O is for Oceans

I never heard of the Southern Ocean! It wasn’t in my fourth grade geography book.


This post was inspired by an episode of the TV show JEOPARDY! Specifically, April 4, 2011 final. The category was WORLD GEOGRAPHY: “These 3 nations each border the world’s largest & smallest oceans.”

I must admit that I sussed out the answer immediately. From the responses, however, it was clear that none of the contestants knew a key element of the clue. One response was India and Sri Lanka; another Australia, Papua New Guinea, and Borneo; and the third, Australia, Indonesia, and Malaysia.

So, what ARE the largest and smallest oceans in the world?

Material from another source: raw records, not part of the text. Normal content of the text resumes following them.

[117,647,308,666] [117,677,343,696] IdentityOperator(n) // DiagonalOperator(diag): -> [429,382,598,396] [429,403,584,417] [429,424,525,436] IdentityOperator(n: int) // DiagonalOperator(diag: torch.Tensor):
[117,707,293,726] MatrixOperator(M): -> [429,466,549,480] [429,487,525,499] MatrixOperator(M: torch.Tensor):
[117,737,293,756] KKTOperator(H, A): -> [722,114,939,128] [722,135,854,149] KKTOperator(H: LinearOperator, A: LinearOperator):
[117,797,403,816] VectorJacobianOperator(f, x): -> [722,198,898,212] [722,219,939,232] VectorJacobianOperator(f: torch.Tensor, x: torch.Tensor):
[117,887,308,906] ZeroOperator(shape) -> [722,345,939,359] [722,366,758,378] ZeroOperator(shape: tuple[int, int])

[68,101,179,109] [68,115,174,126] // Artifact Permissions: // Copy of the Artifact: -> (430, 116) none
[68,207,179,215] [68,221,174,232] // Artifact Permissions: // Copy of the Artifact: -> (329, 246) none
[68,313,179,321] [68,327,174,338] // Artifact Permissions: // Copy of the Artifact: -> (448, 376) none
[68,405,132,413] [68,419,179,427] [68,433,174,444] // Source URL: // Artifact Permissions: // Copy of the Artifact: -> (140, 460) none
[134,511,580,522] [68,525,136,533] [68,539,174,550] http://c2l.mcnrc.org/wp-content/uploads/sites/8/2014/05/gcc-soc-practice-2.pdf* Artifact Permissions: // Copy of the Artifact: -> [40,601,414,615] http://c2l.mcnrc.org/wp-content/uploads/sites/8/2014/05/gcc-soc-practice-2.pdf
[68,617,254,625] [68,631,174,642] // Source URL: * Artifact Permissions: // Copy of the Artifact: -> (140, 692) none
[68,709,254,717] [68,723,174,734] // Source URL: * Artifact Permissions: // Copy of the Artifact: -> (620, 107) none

The largest, by a considerable margin, is the Pacific Ocean, with 64,186,000 square miles (166.241 million sq km). But you all knew that, didn’t you?
The second-largest, of course, is the Atlantic Ocean, with 33,420,000 square miles (86.557 million sq km); I wasn’t aware of such a disparity of size between the Pacific and Atlantic.
The third-largest is the Indian Ocean, at 28,350,000 square miles (73.426 million sq km). This, clearly, is the ocean that the contestants thought was the smallest; not so.

The fourth-largest is the Southern Ocean at 7,848,300 square miles (20.327 million sq km). WHAT? I never heard of it! It wasn’t in my fourth-grade geography book. “Until the year 2000, there were four recognized oceans: the Pacific, Atlantic, Indian, and Arctic. In the Spring of 2000, the International Hydrographic Organization delimited a new ocean, the Southern Ocean (it surrounds Antarctica and extends to 60 degrees latitude).”
The smallest ocean, then, has to be the Arctic Ocean at 5,106,000 square miles (13.224 million sq km).

So, if the largest ocean is the Pacific, and the smallest the Arctic, what three countries border both?

While you think about it, a bit about oceans: The ocean covers 71 percent of the Earth’s surface and contains 97 percent of the planet’s water, yet more than 95 percent of the underwater world remains unexplored.

Obviously, the bordering nations have to be large, northern countries. Two immediately came to mind: Russia and Canada. What’s the third? The United States! Specifically Alaska. (The Pacific is at the top of this map, with North America to the left and Asia to the right.)

Interestingly, the first contestant started writing the US, Canada and Mexico, bailed and went with the answer shown. Even though I knew the answer to the question, I learned something too from this exercise!